When we are discussing similarity calculation and text analysis, we are only discussing queries, rather than filtering entries to search for. full-text search, even if all queries require similarity sorting, not all query conditions require text analysis. Because some special queries are not executed in the text, such boolAnd function_score. They are Boolean queries and numeric queries. Text query can be divided into two types:
Entry Query
Low Level termAnd fuzzyThere is no text analysis for queries, but they are only queried on a single entry. Column as entry "Foo"Of termQuery: searches for completely matched entries in the inverted index, and scores the TF/IDF similarity of each article containing the entry. Remember: Entry "Foo"Of termThe query only searches for completely matched entries in the inverted index, and does not match "foo"Or "FOO". When you are not_analyzedDomain ["Foo","Bar"]Generate an index or whitespaceDomain usage of analyzer "Foo Bar"Generate indexes. They all generate two tokens in the inverted index. "Foo"And "Bar".
Full-text Query
High-level matchAnd query_stringThe query can understand the ing of these domains: * If dateAnd integerThe query text is treated as a date or integer. * If ( not_analyzed) Attribute text field. The query text is used as an entry to query. * However, if ( analyzed) Attribute text field, query text will use an appropriate analyzer to generate entries, and these entries will be used for query. Once these terms are obtained, it uses an appropriate low-level query to execute each entry, and then uses the query results to calculate the similarity score of each article.

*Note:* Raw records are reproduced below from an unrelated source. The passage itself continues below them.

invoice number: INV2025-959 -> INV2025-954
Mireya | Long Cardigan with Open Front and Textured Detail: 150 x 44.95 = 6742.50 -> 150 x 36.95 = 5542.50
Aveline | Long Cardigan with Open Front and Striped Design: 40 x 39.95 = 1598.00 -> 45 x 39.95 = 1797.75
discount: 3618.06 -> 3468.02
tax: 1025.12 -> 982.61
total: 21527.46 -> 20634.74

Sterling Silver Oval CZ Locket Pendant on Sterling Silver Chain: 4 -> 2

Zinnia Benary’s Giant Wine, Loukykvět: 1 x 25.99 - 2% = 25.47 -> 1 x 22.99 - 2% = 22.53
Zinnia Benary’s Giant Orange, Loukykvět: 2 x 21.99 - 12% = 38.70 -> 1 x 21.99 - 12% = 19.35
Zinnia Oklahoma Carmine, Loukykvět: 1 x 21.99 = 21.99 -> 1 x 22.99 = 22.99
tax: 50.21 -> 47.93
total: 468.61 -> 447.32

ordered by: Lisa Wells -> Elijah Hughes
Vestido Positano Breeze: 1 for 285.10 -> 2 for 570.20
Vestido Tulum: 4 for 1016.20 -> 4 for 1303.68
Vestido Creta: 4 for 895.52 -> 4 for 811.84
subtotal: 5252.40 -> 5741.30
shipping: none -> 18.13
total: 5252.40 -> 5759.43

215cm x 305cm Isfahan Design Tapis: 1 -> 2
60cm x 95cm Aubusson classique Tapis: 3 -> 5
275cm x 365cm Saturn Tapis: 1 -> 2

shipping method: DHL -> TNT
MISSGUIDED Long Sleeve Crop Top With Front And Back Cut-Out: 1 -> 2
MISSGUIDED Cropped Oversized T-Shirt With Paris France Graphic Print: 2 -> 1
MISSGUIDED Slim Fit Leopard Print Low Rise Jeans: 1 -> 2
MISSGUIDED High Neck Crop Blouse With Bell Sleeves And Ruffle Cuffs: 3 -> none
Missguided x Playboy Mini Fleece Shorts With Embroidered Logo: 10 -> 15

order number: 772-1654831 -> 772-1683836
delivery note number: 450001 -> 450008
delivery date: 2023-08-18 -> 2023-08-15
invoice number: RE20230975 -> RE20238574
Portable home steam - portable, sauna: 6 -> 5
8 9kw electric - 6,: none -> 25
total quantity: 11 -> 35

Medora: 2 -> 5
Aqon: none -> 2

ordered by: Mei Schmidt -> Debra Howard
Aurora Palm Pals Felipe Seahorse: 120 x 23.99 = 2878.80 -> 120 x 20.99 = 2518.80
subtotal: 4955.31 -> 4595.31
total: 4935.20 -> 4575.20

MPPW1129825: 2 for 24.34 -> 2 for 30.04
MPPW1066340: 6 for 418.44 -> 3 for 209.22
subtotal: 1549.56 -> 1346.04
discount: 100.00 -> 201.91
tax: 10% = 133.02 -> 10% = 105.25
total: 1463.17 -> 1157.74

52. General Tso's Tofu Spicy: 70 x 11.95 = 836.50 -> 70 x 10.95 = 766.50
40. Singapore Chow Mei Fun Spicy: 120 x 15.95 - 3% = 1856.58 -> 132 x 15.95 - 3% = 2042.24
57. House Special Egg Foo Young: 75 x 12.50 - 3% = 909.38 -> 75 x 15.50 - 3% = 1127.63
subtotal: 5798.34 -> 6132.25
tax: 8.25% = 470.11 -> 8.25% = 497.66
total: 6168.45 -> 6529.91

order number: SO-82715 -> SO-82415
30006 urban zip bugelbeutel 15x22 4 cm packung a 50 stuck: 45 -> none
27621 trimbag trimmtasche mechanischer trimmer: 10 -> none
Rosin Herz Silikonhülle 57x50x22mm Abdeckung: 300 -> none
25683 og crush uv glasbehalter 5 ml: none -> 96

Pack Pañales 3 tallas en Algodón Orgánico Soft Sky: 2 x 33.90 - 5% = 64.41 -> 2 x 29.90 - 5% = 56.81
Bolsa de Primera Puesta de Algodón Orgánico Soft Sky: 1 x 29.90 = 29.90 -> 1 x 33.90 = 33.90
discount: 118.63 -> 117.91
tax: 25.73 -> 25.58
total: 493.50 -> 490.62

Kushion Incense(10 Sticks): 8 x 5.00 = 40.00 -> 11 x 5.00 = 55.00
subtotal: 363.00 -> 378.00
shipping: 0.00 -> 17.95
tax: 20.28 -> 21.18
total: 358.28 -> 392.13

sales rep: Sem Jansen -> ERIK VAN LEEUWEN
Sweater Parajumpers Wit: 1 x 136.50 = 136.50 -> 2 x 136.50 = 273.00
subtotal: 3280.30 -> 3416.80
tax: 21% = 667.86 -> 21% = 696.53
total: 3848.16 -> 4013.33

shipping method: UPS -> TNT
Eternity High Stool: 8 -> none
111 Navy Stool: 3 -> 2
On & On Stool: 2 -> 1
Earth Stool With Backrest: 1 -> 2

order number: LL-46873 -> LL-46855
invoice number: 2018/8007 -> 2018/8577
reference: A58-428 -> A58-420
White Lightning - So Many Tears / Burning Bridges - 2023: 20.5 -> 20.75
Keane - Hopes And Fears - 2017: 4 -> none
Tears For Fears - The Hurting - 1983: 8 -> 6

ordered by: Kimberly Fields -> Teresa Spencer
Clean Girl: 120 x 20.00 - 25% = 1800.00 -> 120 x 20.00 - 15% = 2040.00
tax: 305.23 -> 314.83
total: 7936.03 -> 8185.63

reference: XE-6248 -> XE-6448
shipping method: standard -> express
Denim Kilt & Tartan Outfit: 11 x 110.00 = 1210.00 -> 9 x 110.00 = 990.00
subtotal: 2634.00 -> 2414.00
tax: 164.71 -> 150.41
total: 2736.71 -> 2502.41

We will introduce this process in detail in later chapters.
Generally, you will not directly use the keyword-based query. More, you will use the more convenient advanced full-text query (in fact, the keyword-based query is used internally) when you want not_analyzedWhen querying the exact match value for a domain, you should consider whether you use the query or filter. Because word bar queries are usually expressed as binary values. yes| noSo filtering can better express them. Filter Caching:
GET /_search{    "query": {        "filtered": {            "filter": {                "term": { "gender": "female" }            }        }    }}

Blog migrated

Original link: http://www.callmer.com /? P = 43

Contact Us

The content source of this page is from Internet, which doesn't represent Alibaba Cloud's opinion; products and services mentioned on that page don't have any relationship with Alibaba Cloud. If the content of the page makes you feel confusing, please write us an email, we will handle the problem within 5 days after receiving your email.

If you find any instances of plagiarism from the community, please send an email to: info-contact@alibabacloud.com and provide relevant evidence. A staff member will contact you within 5 working days.

A Free Trial That Lets You Build Big!

Start building with 50+ products and up to 12 months usage for Elastic Compute Service

  • Sales Support

    1 on 1 presale consultation

  • After-Sales Support

    24/7 Technical Support 6 Free Tickets per Quarter Faster Response

  • Alibaba Cloud offers highly flexible support services tailored to meet your exact needs.